Segment Start: Dataset records

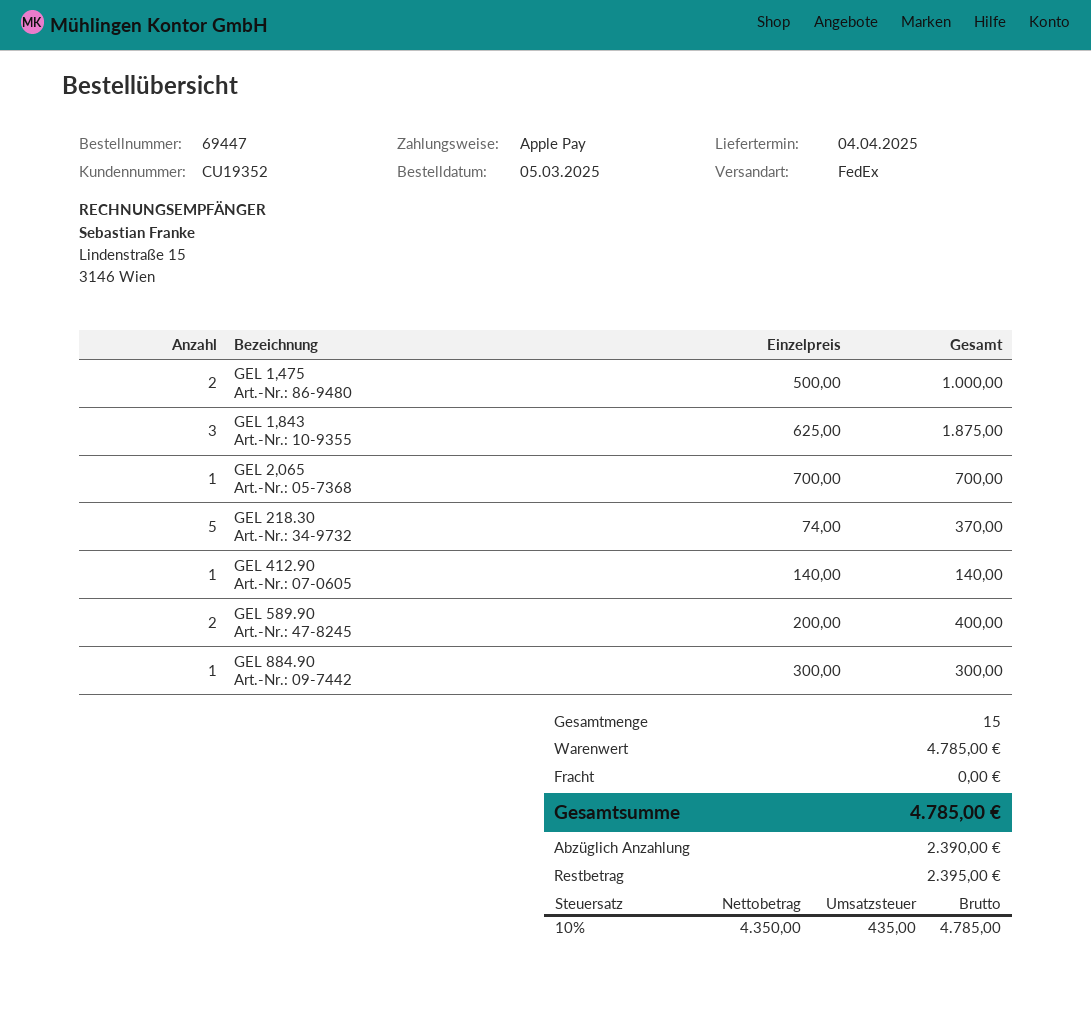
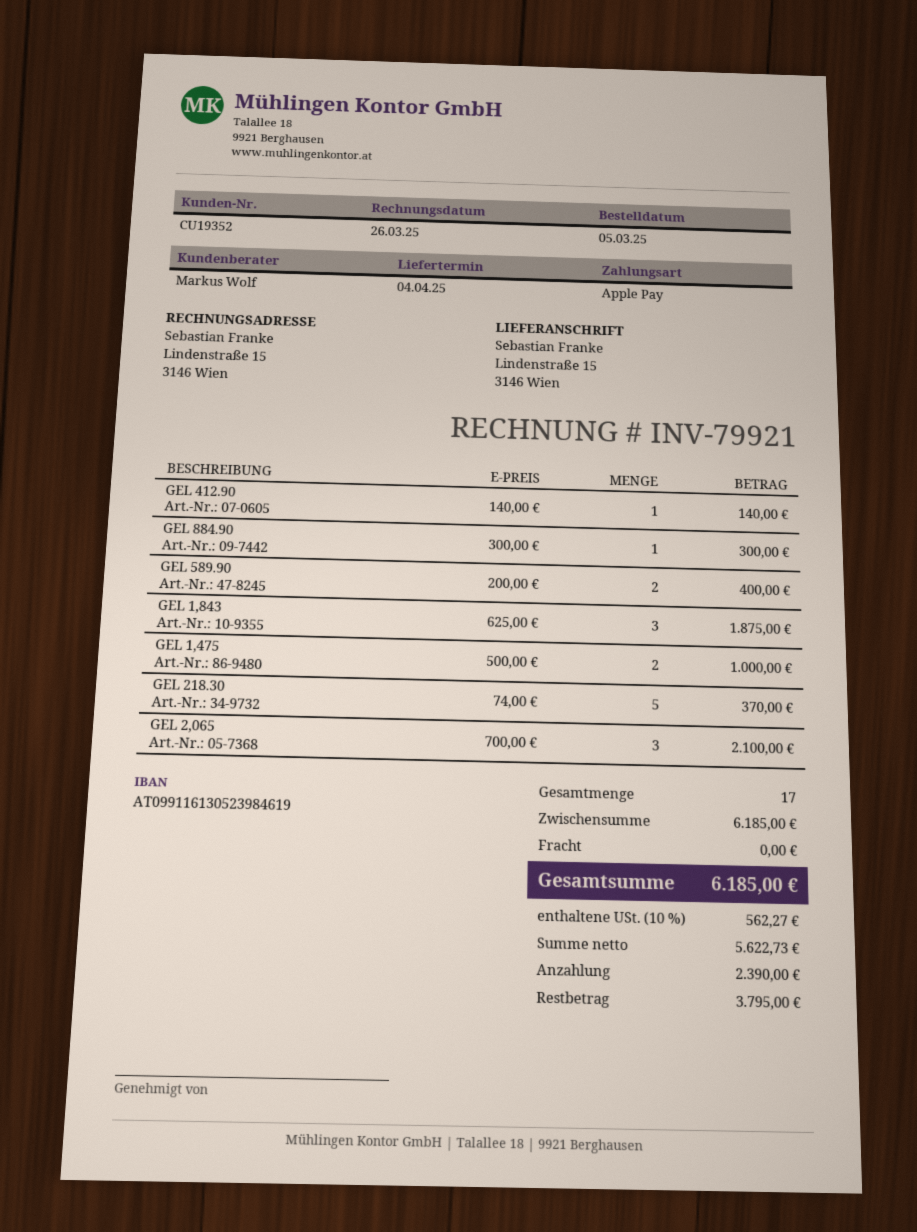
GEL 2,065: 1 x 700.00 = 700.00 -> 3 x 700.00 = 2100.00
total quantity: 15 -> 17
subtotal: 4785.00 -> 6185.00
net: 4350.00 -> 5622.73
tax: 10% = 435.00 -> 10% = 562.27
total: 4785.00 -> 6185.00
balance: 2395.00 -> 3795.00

Segment End: Dataset records
Segment Start: Dataset records

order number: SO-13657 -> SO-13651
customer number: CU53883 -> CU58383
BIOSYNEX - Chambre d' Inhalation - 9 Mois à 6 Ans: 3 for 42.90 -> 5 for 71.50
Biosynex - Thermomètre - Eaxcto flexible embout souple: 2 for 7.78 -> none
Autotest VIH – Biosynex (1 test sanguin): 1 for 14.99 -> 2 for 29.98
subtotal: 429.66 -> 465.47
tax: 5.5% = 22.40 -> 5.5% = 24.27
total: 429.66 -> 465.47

Segment End: Dataset records
Segment Start: Dataset records

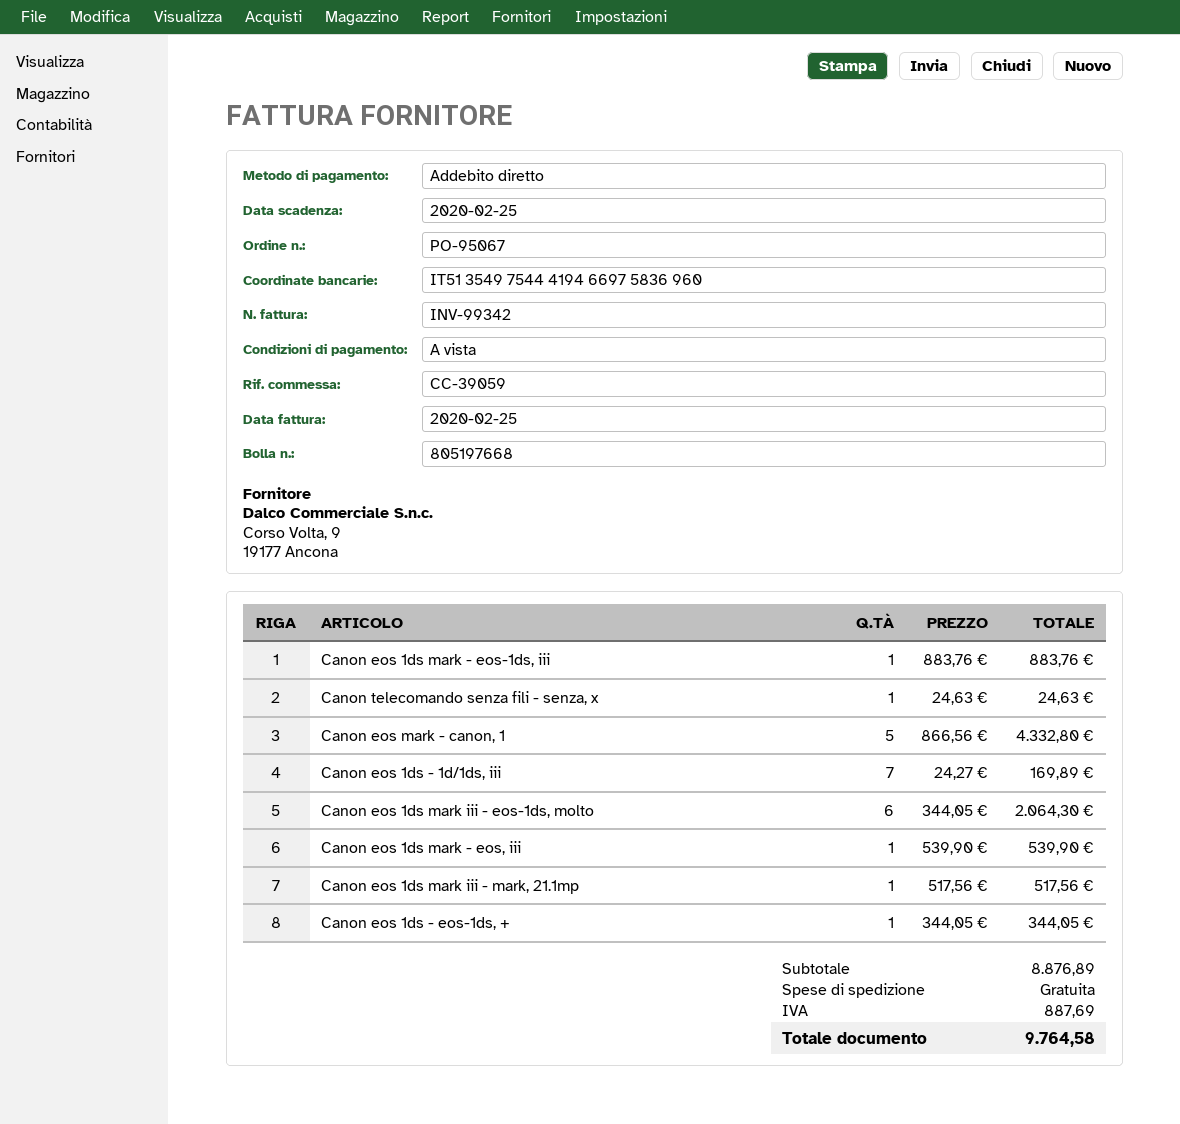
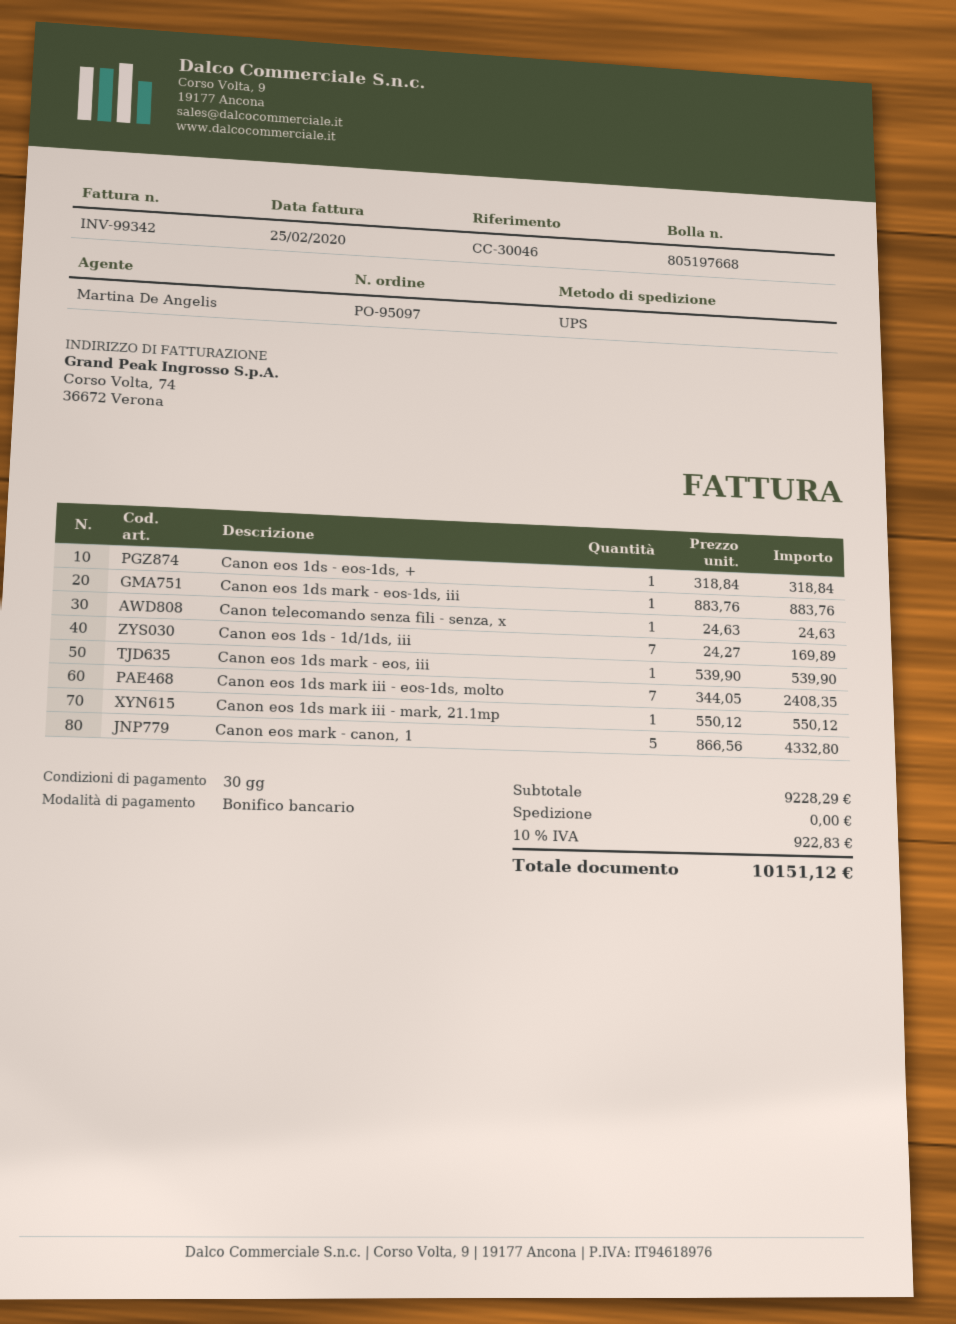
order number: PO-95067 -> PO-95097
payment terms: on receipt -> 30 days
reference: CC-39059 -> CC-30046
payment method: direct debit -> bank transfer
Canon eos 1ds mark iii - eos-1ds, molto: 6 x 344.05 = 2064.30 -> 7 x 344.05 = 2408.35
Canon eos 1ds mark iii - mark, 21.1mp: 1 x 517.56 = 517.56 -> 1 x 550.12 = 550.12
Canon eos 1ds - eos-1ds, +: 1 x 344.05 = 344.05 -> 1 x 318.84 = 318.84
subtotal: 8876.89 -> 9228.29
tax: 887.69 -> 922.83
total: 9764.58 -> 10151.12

Segment End: Dataset records

▸ What you need to do:
Search the entries for the word "order", then gather every line that has it.

▸ Response area:
order number: SO-13657 -> SO-13651
order number: PO-95067 -> PO-95097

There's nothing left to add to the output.